▸ What you need to do:
The entries below need to be written out exactly, with no pictures included.

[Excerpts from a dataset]
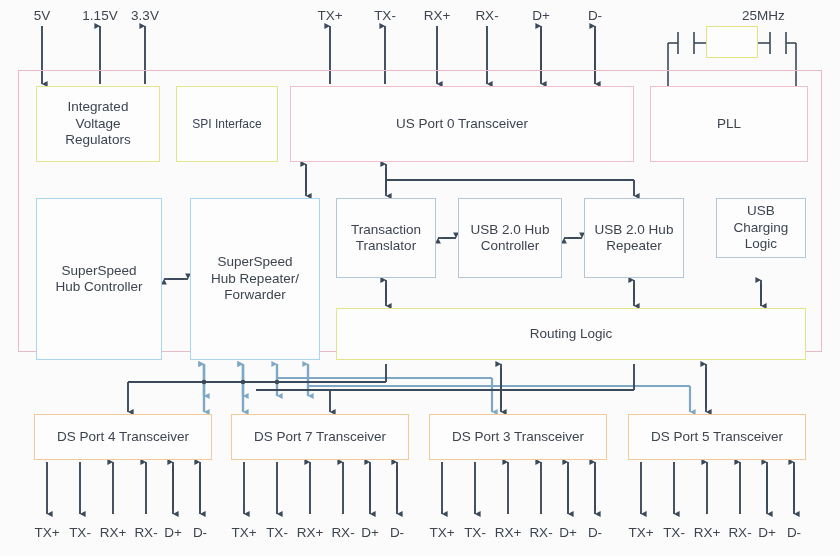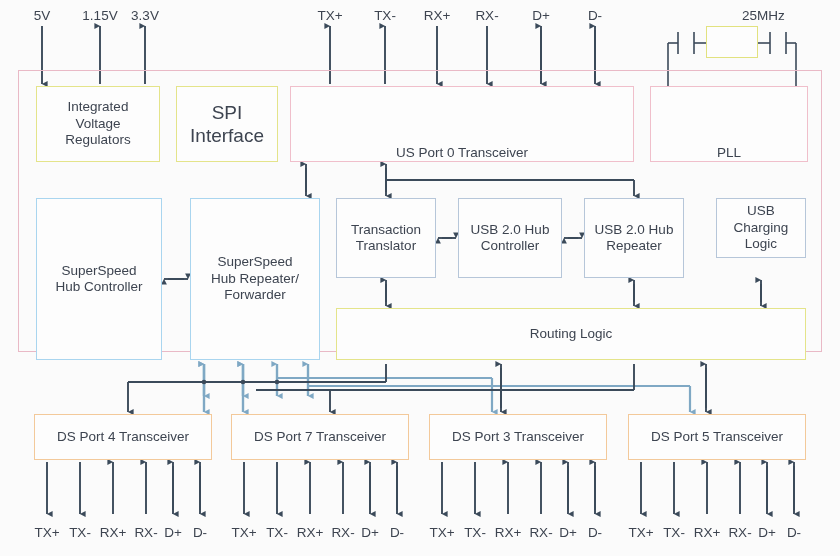--- a/index.html
+++ b/index.html
@@ -3,21 +3,21 @@
 <meta charset="utf-8">
 <style>
   html,body{margin:0;padding:0;background:#ffffff;}
   body{font-family:"Liberation Sans","DejaVu Sans",sans-serif;}
   #stage{position:relative;width:840px;height:556px;background:#fbfbfb;overflow:hidden;}
   #svgroot{position:absolute;left:0;top:0;width:840px;height:556px;}
   .blk{position:absolute;box-sizing:border-box;display:flex;align-items:center;justify-content:center;
        text-align:center;color:#3d4450;line-height:1.22;background:#fdfdfd;}
   .blk span{display:block;padding:0 4px;}
   .b-yellow{border:1.4px solid #e4e48a;}
-  .b-pink{border:1.4px solid #f0bfcb;align-items:flex-end;}
+  .b-pink{border:1.4px solid #f0bfcb;}
   .b-blue{border:1.4px solid #a9d5ef;}
   .b-steel{border:1.4px solid #b6c6d9;}
   .b-orange{border:1.4px solid #f3c99a;}
   .outer{position:absolute;box-sizing:border-box;border:1.2px solid #e9b9c6;background:transparent;}
   .pinlbl{position:absolute;color:#3d4450;font-size:13.5px;white-space:nowrap;text-align:center;}
   .xtal-lbl{position:absolute;color:#3d4450;font-size:13.5px;white-space:nowrap;}
   .xtal{position:absolute;box-sizing:border-box;border:1.5px solid #e2e27f;background:#fdfdfd;}
 </style>
 </head>
 <body>
@@ -143,21 +143,21 @@
         <line x1="794" y1="510" x2="794" y2="462" stroke="#3b4a5a" stroke-width="1.9" marker-end="url(#ad)"></line>
       </g>
   </svg>
 
   <div class="outer" style="left: 18px; top: 70px; width: 804px; height: 282px;"></div>
 
   <div id="blocks-layer">
       <div class="blk b-yellow" style="left: 36px; top: 86px; width: 124px; height: 76px; font-size: 13.5px;">
         <span>Integrated<br>Voltage<br>Regulators</span>
       </div>
-      <div class="blk b-yellow" style="left: 176px; top: 86px; width: 102px; height: 76px; font-size: 19px; align-items: center;">
+      <div class="blk b-yellow" style="left: 176px; top: 86px; width: 102px; height: 76px; font-size: 12px; align-items: center;">
         <span>SPI Interface</span>
       </div>
       <div class="blk b-pink" style="left: 290px; top: 86px; width: 344px; height: 76px; font-size: 13.5px;">
         <span>US Port 0 Transceiver</span>
       </div>
       <div class="blk b-pink" style="left: 650px; top: 86px; width: 158px; height: 76px; font-size: 13.5px;">
         <span>PLL</span>
       </div>
       <div class="blk b-blue" style="left: 36px; top: 198px; width: 126px; height: 162px; font-size: 13.5px;">
         <span>SuperSpeed<br>Hub Controller</span>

▸ Output of the exercise:
--- a/index.html
+++ b/index.html
@@ -3,21 +3,21 @@
 <meta charset="utf-8">
 <style>
   html,body{margin:0;padding:0;background:#ffffff;}
   body{font-family:"Liberation Sans","DejaVu Sans",sans-serif;}
   #stage{position:relative;width:840px;height:556px;background:#fbfbfb;overflow:hidden;}
   #svgroot{position:absolute;left:0;top:0;width:840px;height:556px;}
   .blk{position:absolute;box-sizing:border-box;display:flex;align-items:center;justify-content:center;
        text-align:center;color:#3d4450;line-height:1.22;background:#fdfdfd;}
   .blk span{display:block;padding:0 4px;}
   .b-yellow{border:1.4px solid #e4e48a;}
-  .b-pink{border:1.4px solid #f0bfcb;align-items:flex-end;}
+  .b-pink{border:1.4px solid #f0bfcb;}
   .b-blue{border:1.4px solid #a9d5ef;}
   .b-steel{border:1.4px solid #b6c6d9;}
   .b-orange{border:1.4px solid #f3c99a;}
   .outer{position:absolute;box-sizing:border-box;border:1.2px solid #e9b9c6;background:transparent;}
   .pinlbl{position:absolute;color:#3d4450;font-size:13.5px;white-space:nowrap;text-align:center;}
   .xtal-lbl{position:absolute;color:#3d4450;font-size:13.5px;white-space:nowrap;}
   .xtal{position:absolute;box-sizing:border-box;border:1.5px solid #e2e27f;background:#fdfdfd;}
 </style>
 </head>
 <body>
@@ -143,21 +143,21 @@
         <line x1="794" y1="510" x2="794" y2="462" stroke="#3b4a5a" stroke-width="1.9" marker-end="url(#ad)"></line>
       </g>
   </svg>
 
   <div class="outer" style="left: 18px; top: 70px; width: 804px; height: 282px;"></div>
 
   <div id="blocks-layer">
       <div class="blk b-yellow" style="left: 36px; top: 86px; width: 124px; height: 76px; font-size: 13.5px;">
         <span>Integrated<br>Voltage<br>Regulators</span>
       </div>
-      <div class="blk b-yellow" style="left: 176px; top: 86px; width: 102px; height: 76px; font-size: 19px; align-items: center;">
+      <div class="blk b-yellow" style="left: 176px; top: 86px; width: 102px; height: 76px; font-size: 12px; align-items: center;">
         <span>SPI Interface</span>
       </div>
       <div class="blk b-pink" style="left: 290px; top: 86px; width: 344px; height: 76px; font-size: 13.5px;">
         <span>US Port 0 Transceiver</span>
       </div>
       <div class="blk b-pink" style="left: 650px; top: 86px; width: 158px; height: 76px; font-size: 13.5px;">
         <span>PLL</span>
       </div>
       <div class="blk b-blue" style="left: 36px; top: 198px; width: 126px; height: 162px; font-size: 13.5px;">
         <span>SuperSpeed<br>Hub Controller</span>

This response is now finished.